Bekal Menuju Leg Kedua
Kemenangan ini menempatkan Indonesia di posisi nyaman di klasemen sementara SEA V Cup 2026, dengan selisih set sempurna 3-0 dan clean sheet atas Kamboja. Namun jadwal tidak memberi ruang bersantai: leg kedua akan digelar di lokasi berbeda dalam waktu dekat, dan Indonesia dijadwalkan menghadapi lawan yang secara peringkat jauh lebih berat.
Pelajaran penting dari laga ini adalah konsistensi.
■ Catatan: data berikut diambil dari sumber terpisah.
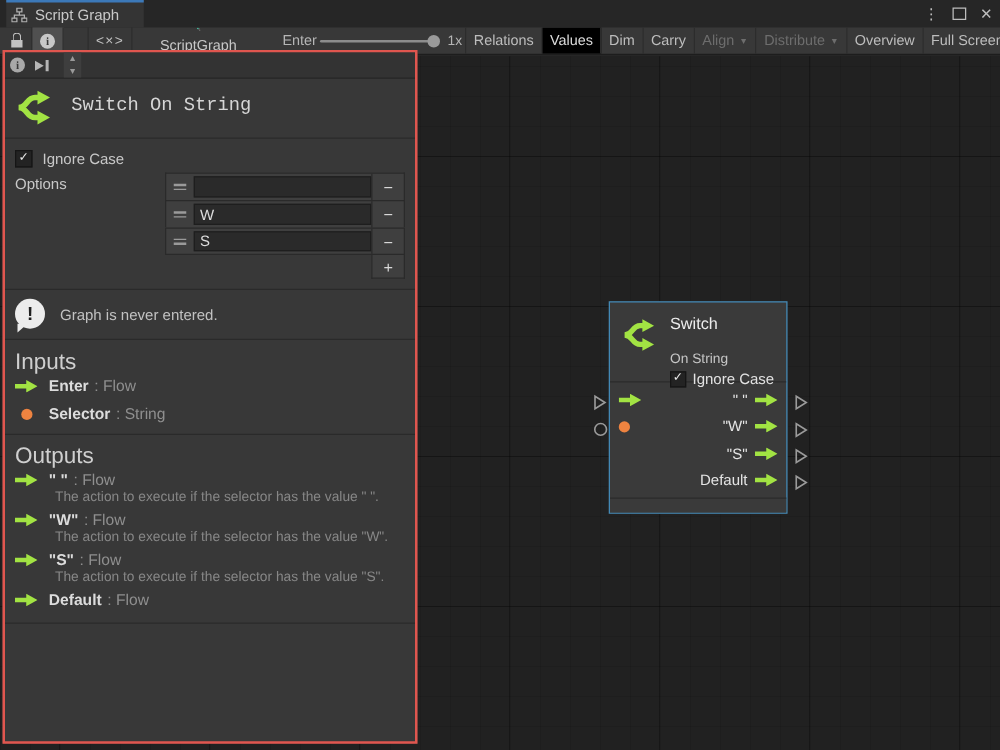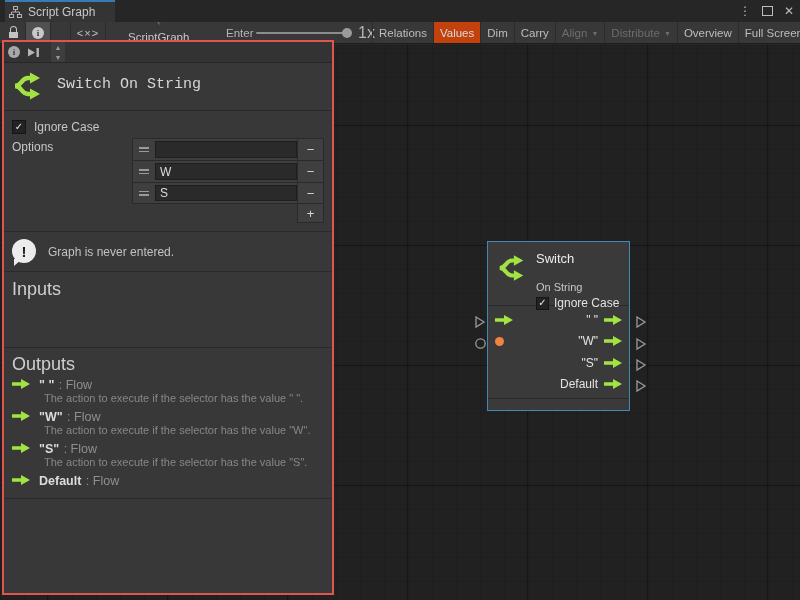--- a/index.html
+++ b/index.html
@@ -38,7 +38,7 @@
   #zoom-slider { position:absolute; left:256px; top:0; width:96px; height:21px; }
   .slider-track { position:absolute; left:0; right:8px; top:10px; height:2px; background:#8d8d8d; border-radius:1px; }
   .slider-handle { position:absolute; right:0; top:5.5px; width:10px; height:10px; border-radius:50%; background:#9a9a9a; }
-  #zoom-value { position:absolute; left:358px; top:0; height:21px; display:flex; align-items:center; color:#b5b5b5; font-size:16px; }
+  #zoom-value { position:absolute; left:358px; top:0; height:21px; display:flex; align-items:center; color:#b5b5b5; font-size:11px; }
   #tb-right { position:absolute; left:372px; right:0; top:0; height:21px; display:flex; white-space:nowrap; overflow:hidden; }
   .tbr-btn { height:21px; display:flex; align-items:center; padding:0 6px; gap:4px;
     border-right:1px solid #2c2c2c; flex:0 0 auto; }

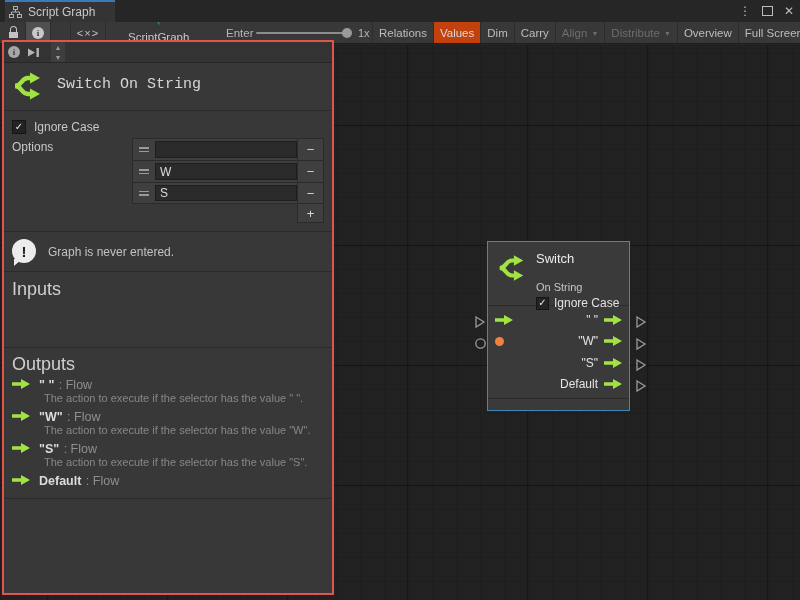--- a/index.html
+++ b/index.html
@@ -43,7 +43,7 @@
   .tbr-btn { height:21px; display:flex; align-items:center; padding:0 6px; gap:4px;
     border-right:1px solid #2c2c2c; flex:0 0 auto; }
   .tbr-btn:first-child { border-left:1px solid #2c2c2c; }
-  .tbr-btn.sel { background:#c2410c; color:#dcdcdc; }
+  .tbr-btn.sel { background:#000000; color:#dcdcdc; }
   .tbr-btn.dis { color:#6d6d6d; }
   .dd-arrow { font-size:7px; line-height:1; margin-top:1px; }
 

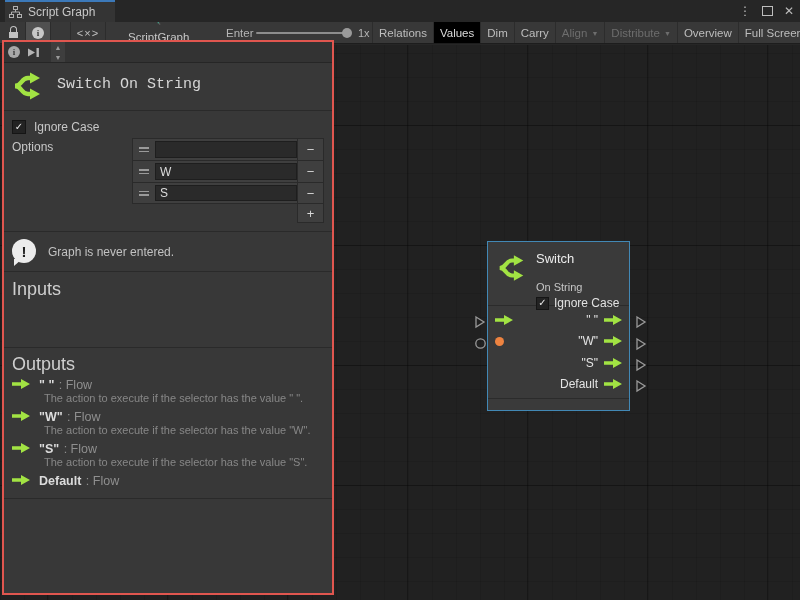--- a/index.html
+++ b/index.html
@@ -360,6 +360,15 @@
       </div>
 
       <div class="sec-heading" style="top:237px">Inputs</div>
+      <div class="p-row" style="top:258px">
+        <span class="p-icon-slot">
+            <svg class="farrow green" width="18" height="10" viewBox="0 0 18 10">
+          <path d="M0 3.2h9V0l9 5-9 5V6.8H0z" fill="currentColor"></path>
+            </svg>
+          </span>
+        <span><span class="p-name">Enter</span>
+        <span class="p-type">: Flow</span></span>
+      </div>
 
       <div class="divider" style="top:305px"></div>
       <div class="sec-heading" style="top:312px">Outputs</div>

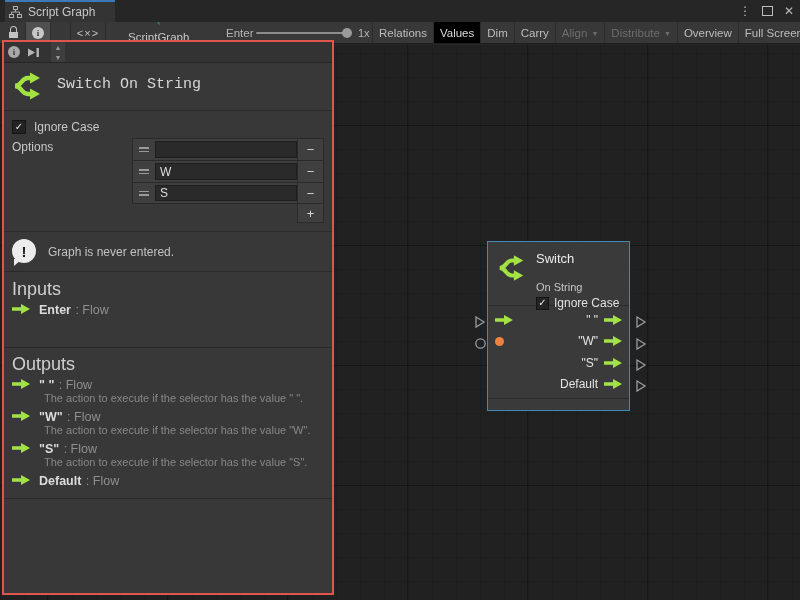--- a/index.html
+++ b/index.html
@@ -369,6 +369,13 @@
         <span><span class="p-name">Enter</span>
         <span class="p-type">: Flow</span></span>
       </div>
+      <div class="p-row" style="top:280px">
+        <span class="p-icon-slot">
+            <span class="dot-string"></span>
+          </span>
+        <span><span class="p-name">Selector</span>
+        <span class="p-type">: String</span></span>
+      </div>
 
       <div class="divider" style="top:305px"></div>
       <div class="sec-heading" style="top:312px">Outputs</div>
Di set pertama, Indonesia sempat kecolongan 14 poin akibat service error — angka yang harus ditekan. Pelatih juga kemungkinan merotasi starting lineup pada laga berikutnya untuk menjaga kebugaran, terutama di posisi outside hitter yang paling banyak menerima beban serangan lawan.
Satu hal yang pasti: performa melawan Kamboja bukan patokan final. Timnas voli putra Indonesia baru saja menunjukkan bahwa mereka mampu menang — dan kini tantangan sesungguhnya adalah membuktikan bisa menang melawan tim papan atas. Jika Rivan dan kolega menjaga standar seperti dua set terakhir malam ini, peluang melaju jauh di SEA V Cup 2026 terbuka lebar.